- MeSH: D014184

= Allotransplantation =

Transplantation between individuals of the same species

Allotransplant (allo- meaning "other" in Greek) is the transplantation of cells, tissues, or organs to a recipient from a genetically non-identical donor of the same species. The transplant is called an allograft, allogeneic transplant, or homograft. Most human tissue and organ transplants are allografts.

It is contrasted with autotransplantation (from one part of the body to another in the same person), syngenic transplantation of isografts (grafts transplanted between two genetically identical individuals) and xenotransplantation (from other species).

Allografts can be referred to as "homostatic" if they are biologically inert when transplanted, such as bone and cartilage.

An immune response against an allograft or xenograft is termed rejection. An allogenic bone marrow transplant can result in an immune attack on the recipient, called graft-versus-host disease.

==Procedure==
Material is obtained from a donor who is a living person, or a deceased person's body receiving mechanical support or ventilation, or a deceased person's body whose heart stopped beating. Screening for pathology and risk factors for communicable diseases such as HIV and Hepatitis B and C is then conducted.

In the US, donor tissue must be recovered and processed adhering to the Current Good Tissue Practices rule.

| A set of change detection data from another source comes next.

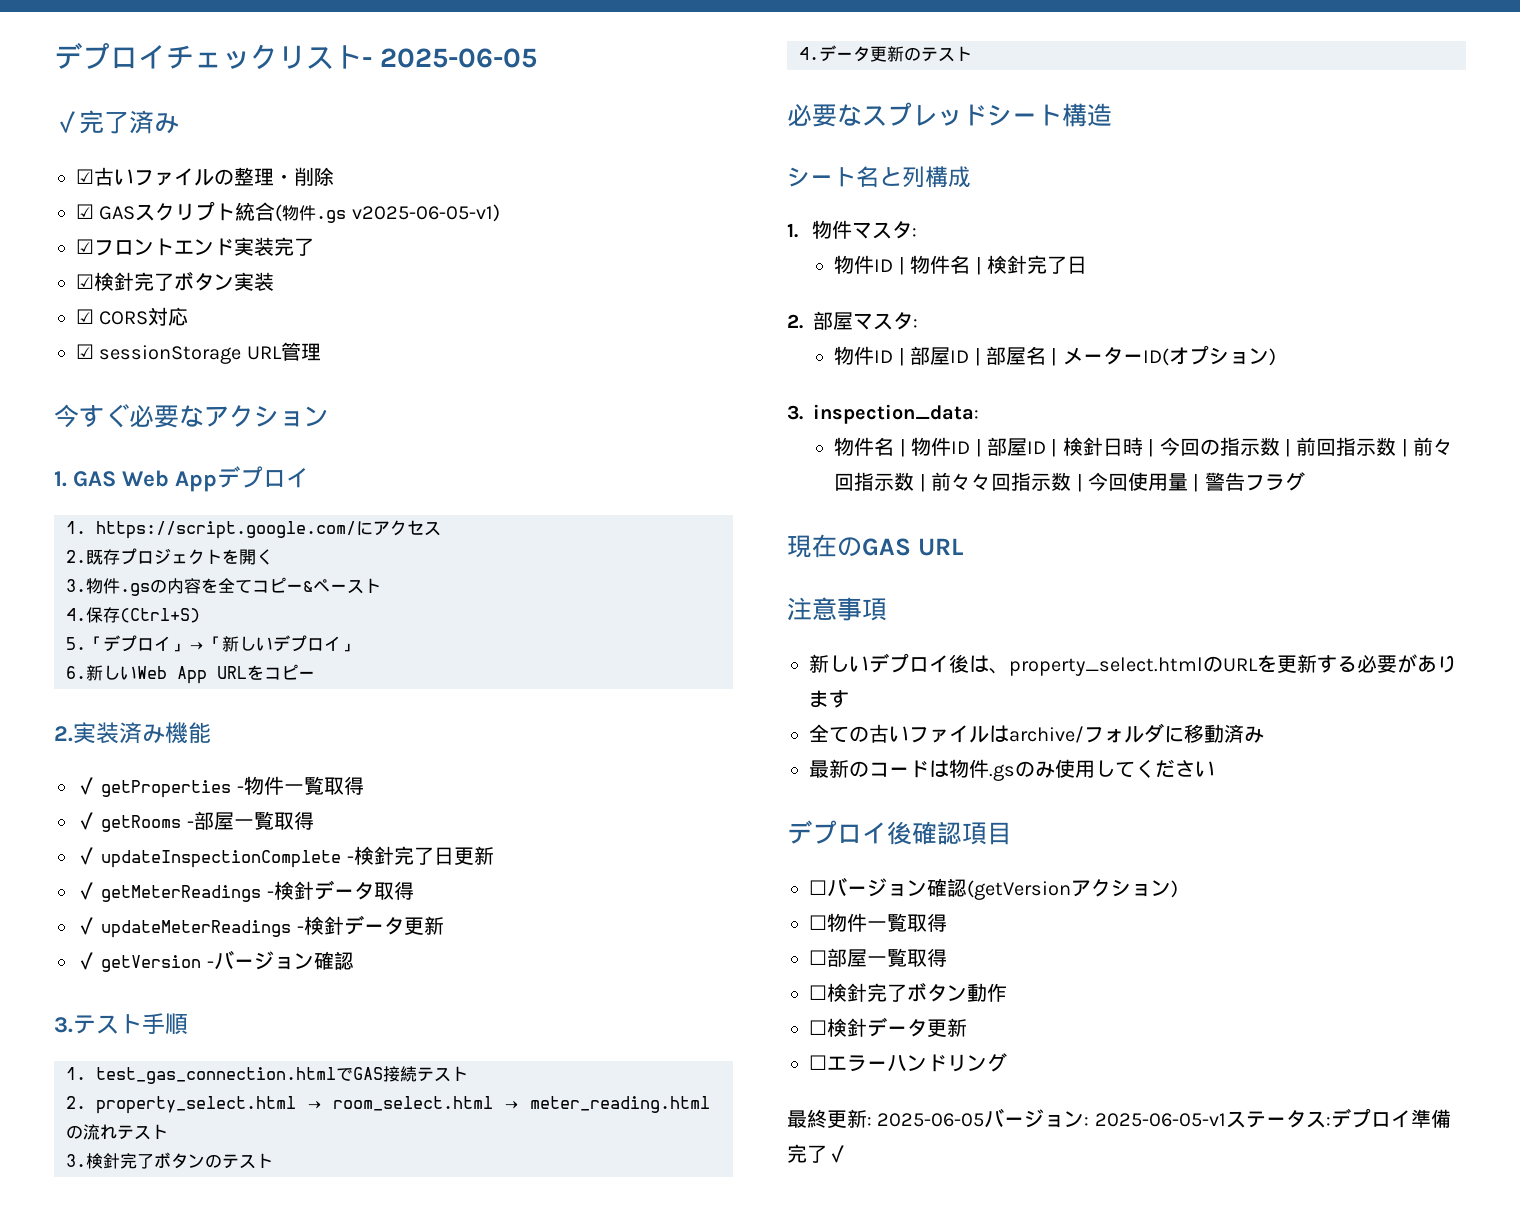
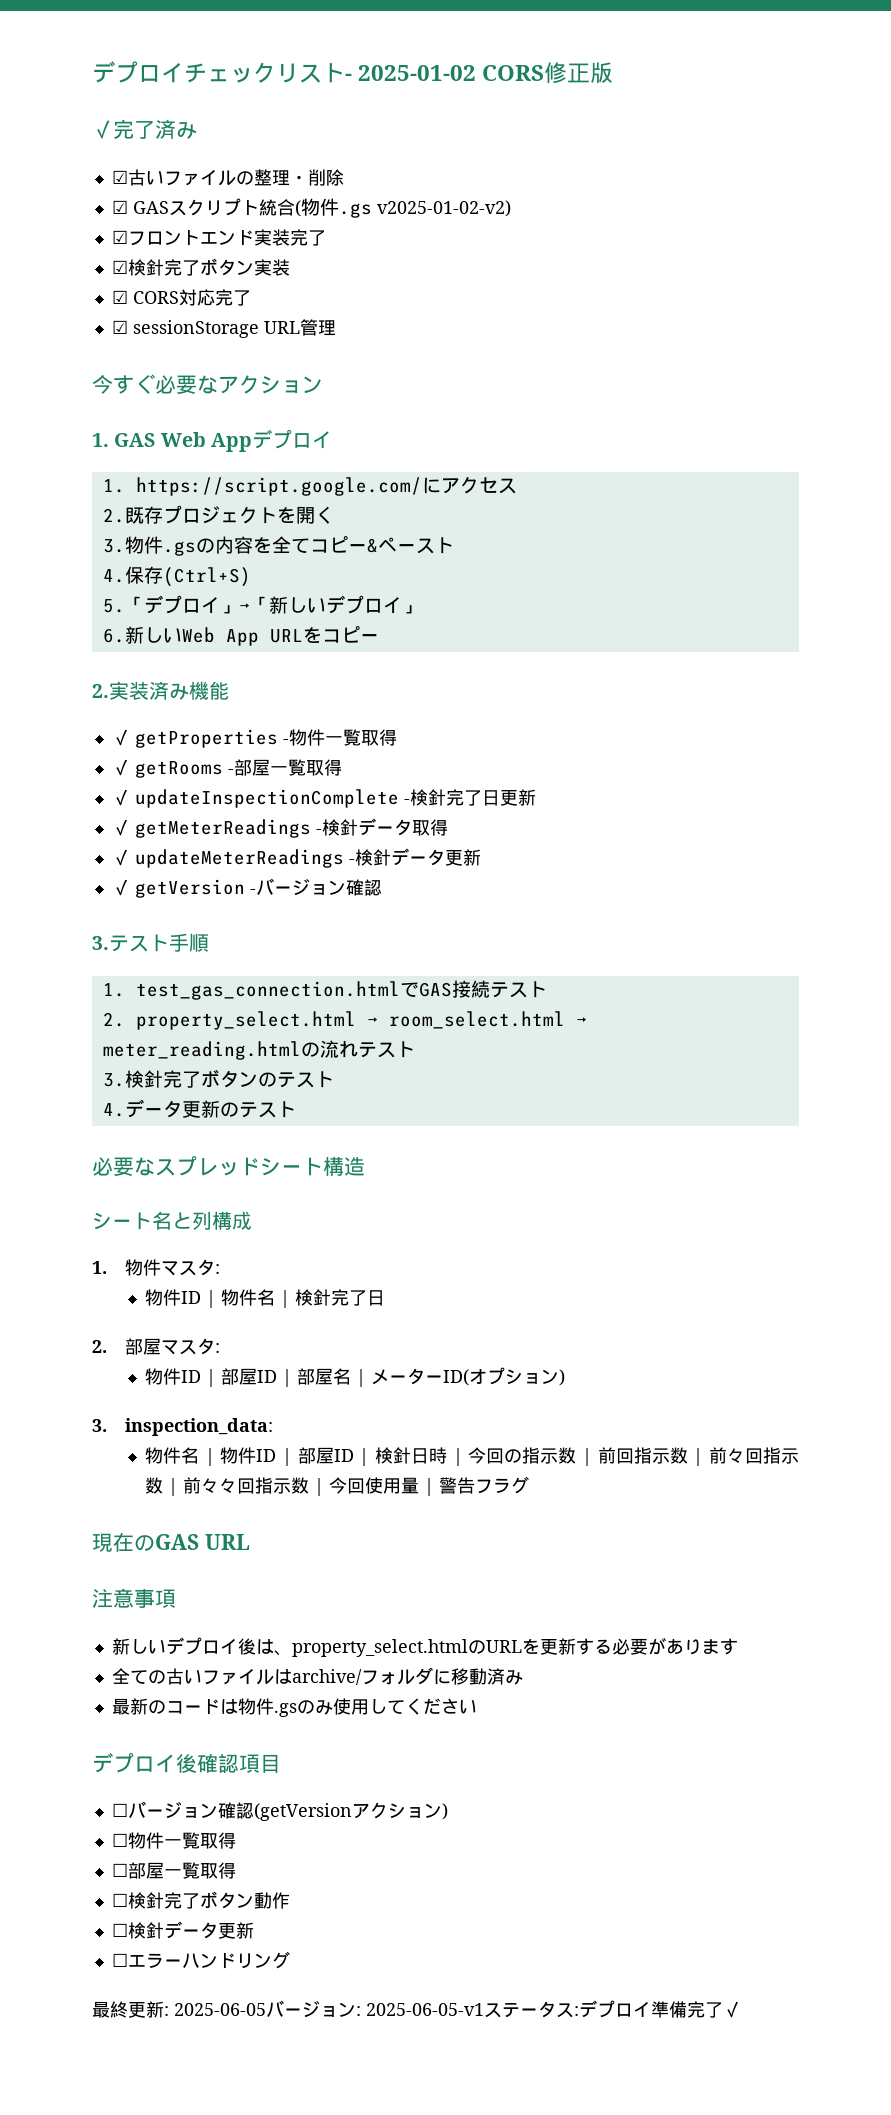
- デプロイチェックリスト- 2025-06-05
+ デプロイチェックリスト- 2025-01-02 CORS修正版
- ☑ GASスクリプト統合(物件.gs v2025-06-05-v1)
+ ☑ GASスクリプト統合(物件.gs v2025-01-02-v2)
- ☑ CORS対応
+ ☑ CORS対応完了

In most cases, it is sent to tissue banks for processing and distribution. Each year, Food and Drug Administration regulated and American Association of Tissue Banks-accredited tissue banks distribute 1.5 million bone and tissue allografts.

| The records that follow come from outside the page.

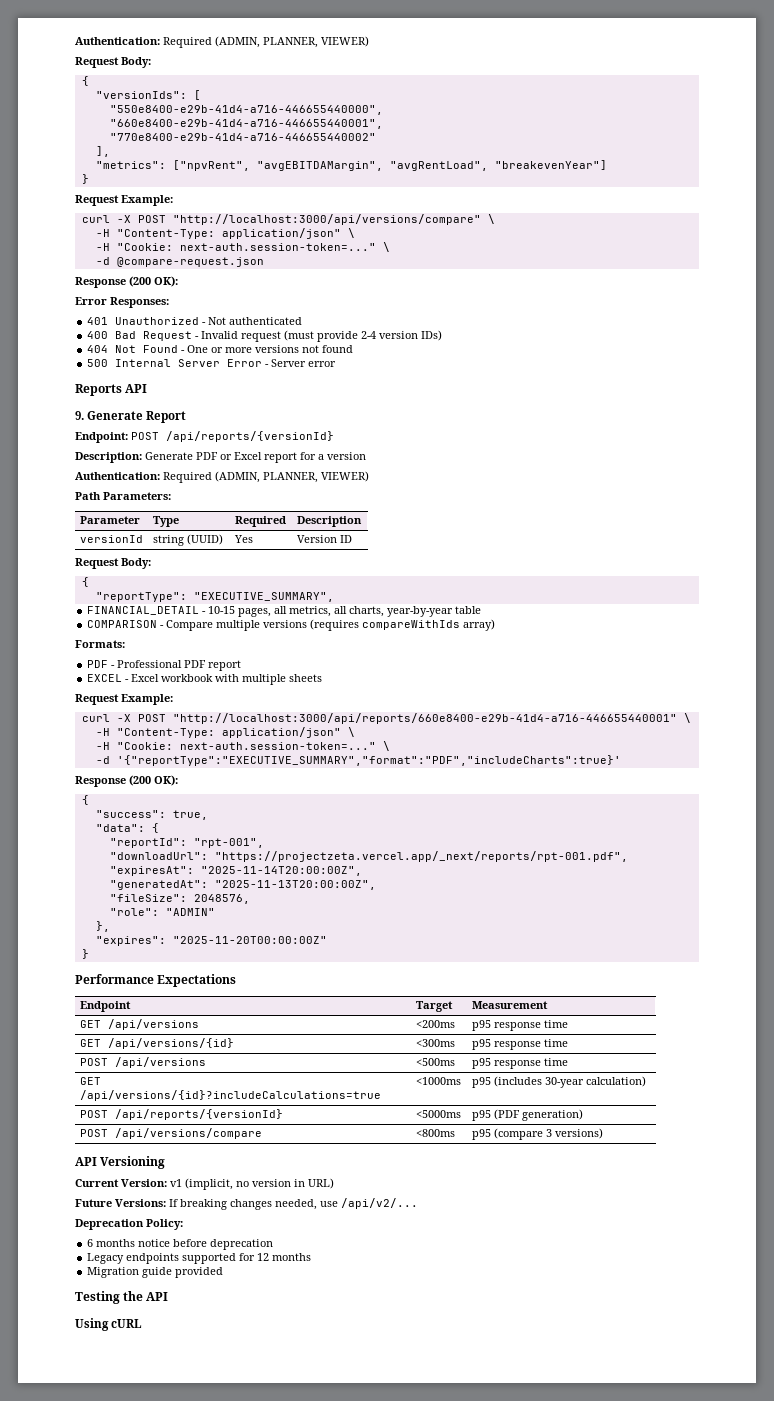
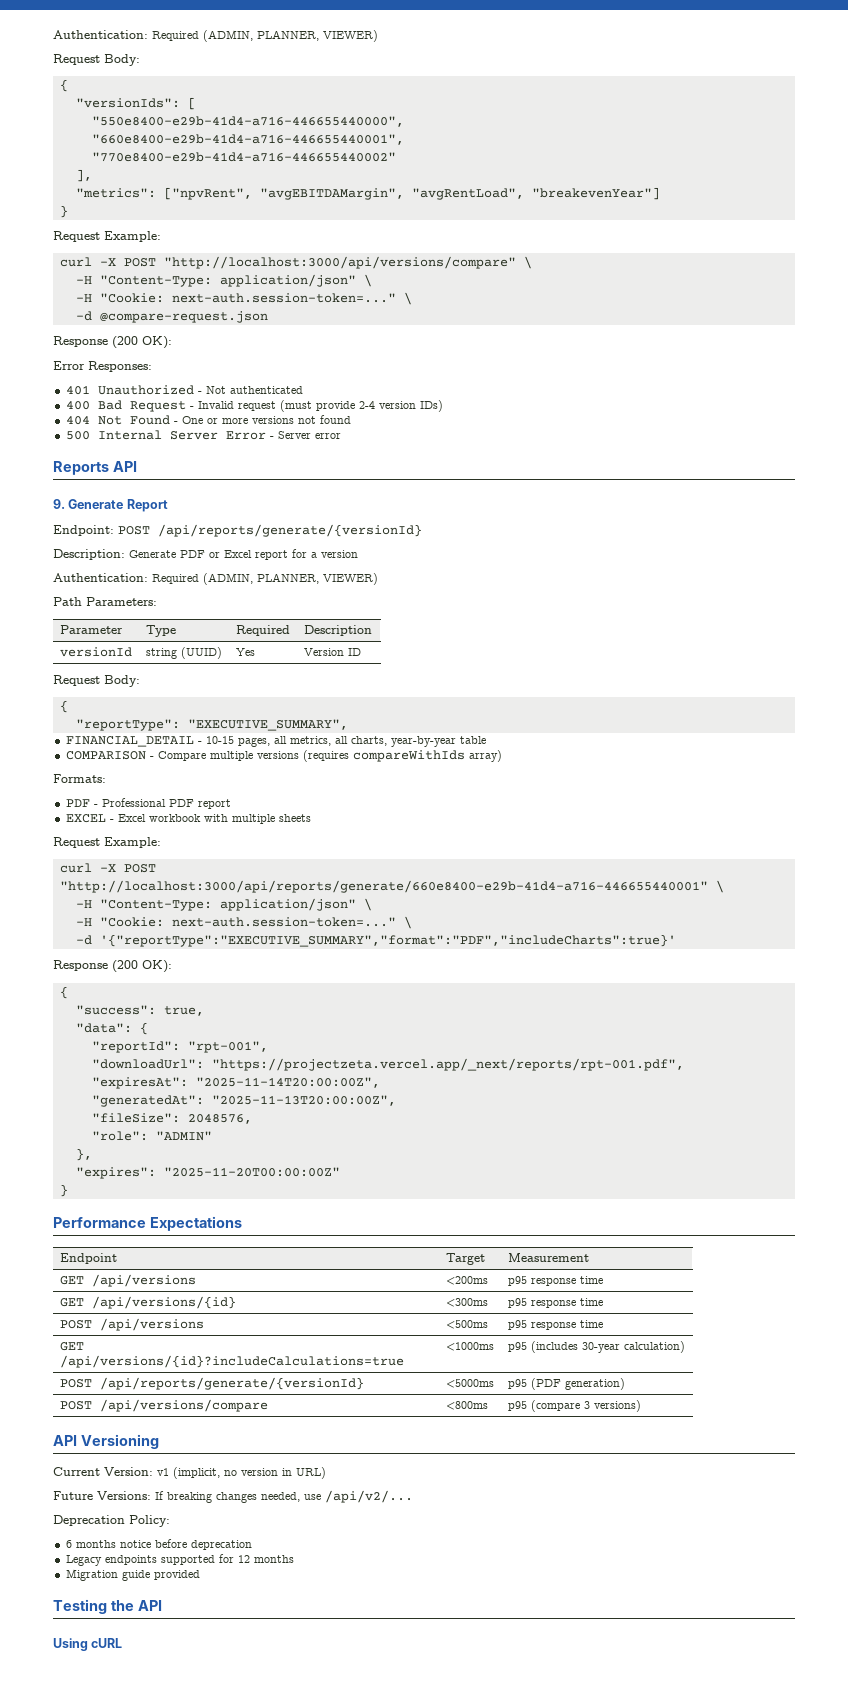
- Endpoint: POST /api/reports/{versionId}
+ Endpoint: POST /api/reports/generate/{versionId}
- curl -X POST "http://localhost:3000/api/reports/660e8400-e29b-41d4-a716-446655440001" \
+ curl -X POST "http://localhost:3000/api/reports/generate/660e8400-e29b-41d4-a716-446655440001" \
- POST /api/reports/{versionId} | <5000ms | p95 (PDF generation)
+ POST /api/reports/generate/{versionId} | <5000ms | p95 (PDF generation)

==Transplantable organs and tissues==

A variety of organs and tissues can be used for allografts, including:
- Anterior cruciate ligament (ACL) repair
- Joint reconstruction in the knee and ankle
- Meniscal replacement
- Reconstruction due to cancer or trauma
- Ridge augmentation in dental procedures
- Shoulder repair
- Spinal fusion
- Urological procedures
- Skin transplants
- Corneal transplants
- Heart transplants
- Heart valves
- Lung transplantation
- Intestinal transplantation (isolated small bowel, intestine & liver, multivisceral)
- Liver transplants
- Kidney transplants
- Pancreas transplantation
- Islet cell transplantation
- Bone marrow transplants
- Bone allograft
- Ligament or tendon allograft

==Laws and regulations==

=== United States ===
In the US, the Food and Drug Administration (FDA) has regulated human tissue intended for transplants since 1993. In order to ensure the quality of donor tissue and reduce contamination and disease transmission risks, three regulations addressing manufacturing activities associated with human cells, tissues, and cellular and tissue-based products (HCT/Ps) were promulgated in May 2005:
- companies producing and distributing HCT/Ps must register with the FDA.
- "Donor Eligibility" rule: prescribes criteria for donor eligibility.
- "Current Good Tissue Practices" rule: oversees overall processing and distribution practices of each company.

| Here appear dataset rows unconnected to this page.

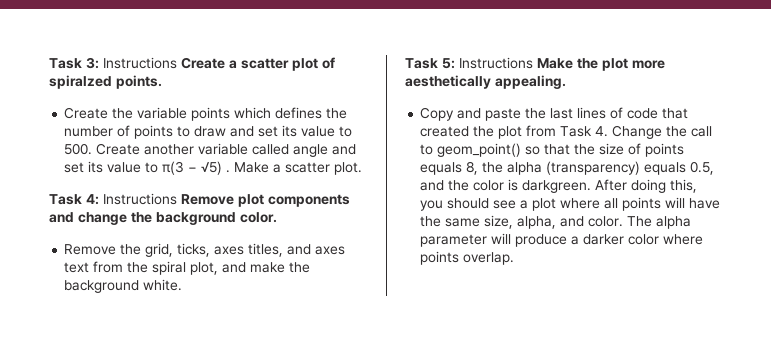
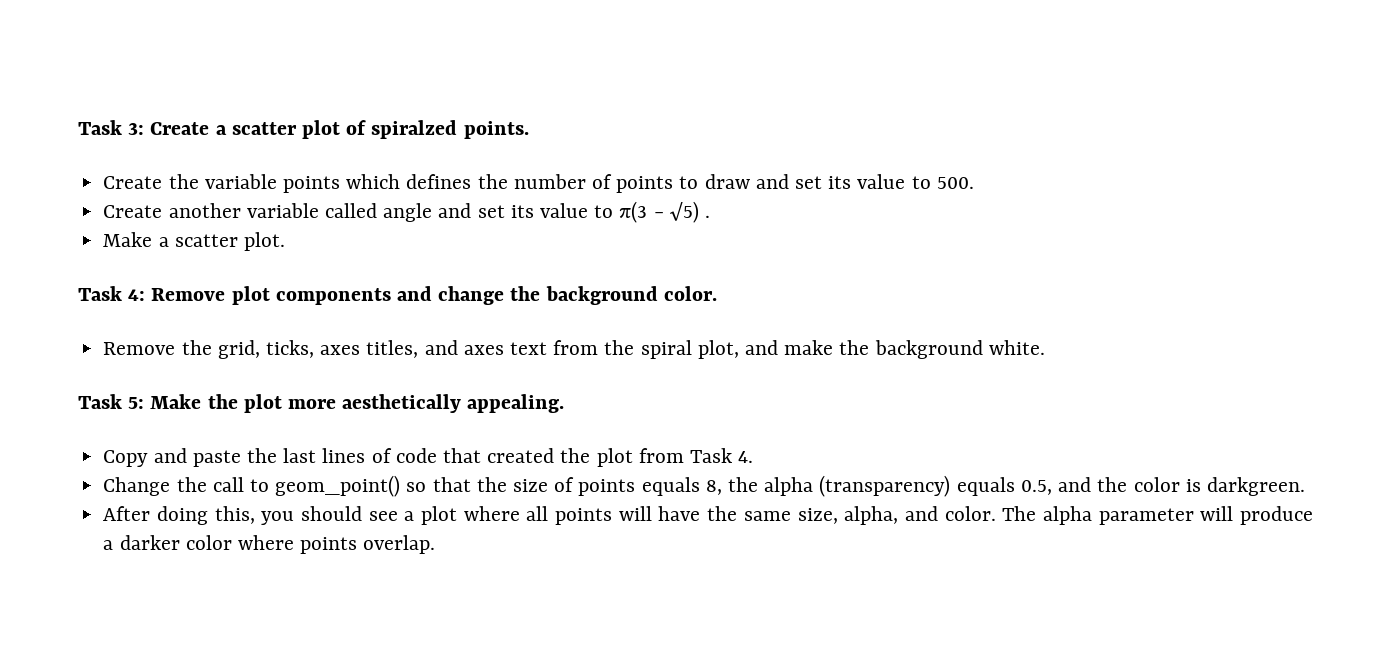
- Task 3: Instructions Create a scatter plot of spiralzed points.
+ Task 3: Create a scatter plot of spiralzed points.
- Create the variable points which defines the number of points to draw and set its value to 500. Create another variable called angle and set its value to π(3 − √5) . Make a scatter plot.
+ Create the variable points which defines the number of points to draw and set its value to 500.
+ Create another variable called angle and set its value to π(3 − √5) .
+ Make a scatter plot.
- Task 4: Instructions Remove plot components and change the background color.
+ Task 4: Remove plot components and change the background color.
- Task 5: Instructions Make the plot more aesthetically appealing.
+ Task 5: Make the plot more aesthetically appealing.
- Copy and paste the last lines of code that created the plot from Task 4. Change the call to geom_point() so that the size of points equals 8, the alpha (transparency) equals 0.5, and the color is darkgreen. After doing this, you should see a plot where all points will have the same size, alpha, and color.
+ Copy and paste the last lines of code that created the plot from Task 4.
+ Change the call to geom_point() so that the size of points equals 8, the alpha (transparency) equals 0.5, and the color is darkgreen.
+ After doing this, you should see a plot where all points will have the same size, alpha, and color.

==Other transplant options==
- Autograft, tissue transplanted from one site to another on the same patient. An autograft reduces the risk of rejection but requires a second surgery site, adding pain, risk and possible longer aftercare.
- Xenograft, a transplant from another species
- Isograft, a transplant from a genetically identical donor, such as an identical twin.
- Synthetic and metal implants. Unlike allografts, such grafts do not corporate into the body.

==Risks==
As with many operations, allotransplantation risks some side effects. A limiting factor in tissue allotransplantation for reconstructive surgery deals with the side effects of immunosuppression (metabolic disorders, malignancies, opportunistic infections) which is a predominant issue. The risk of transmitting infection is high.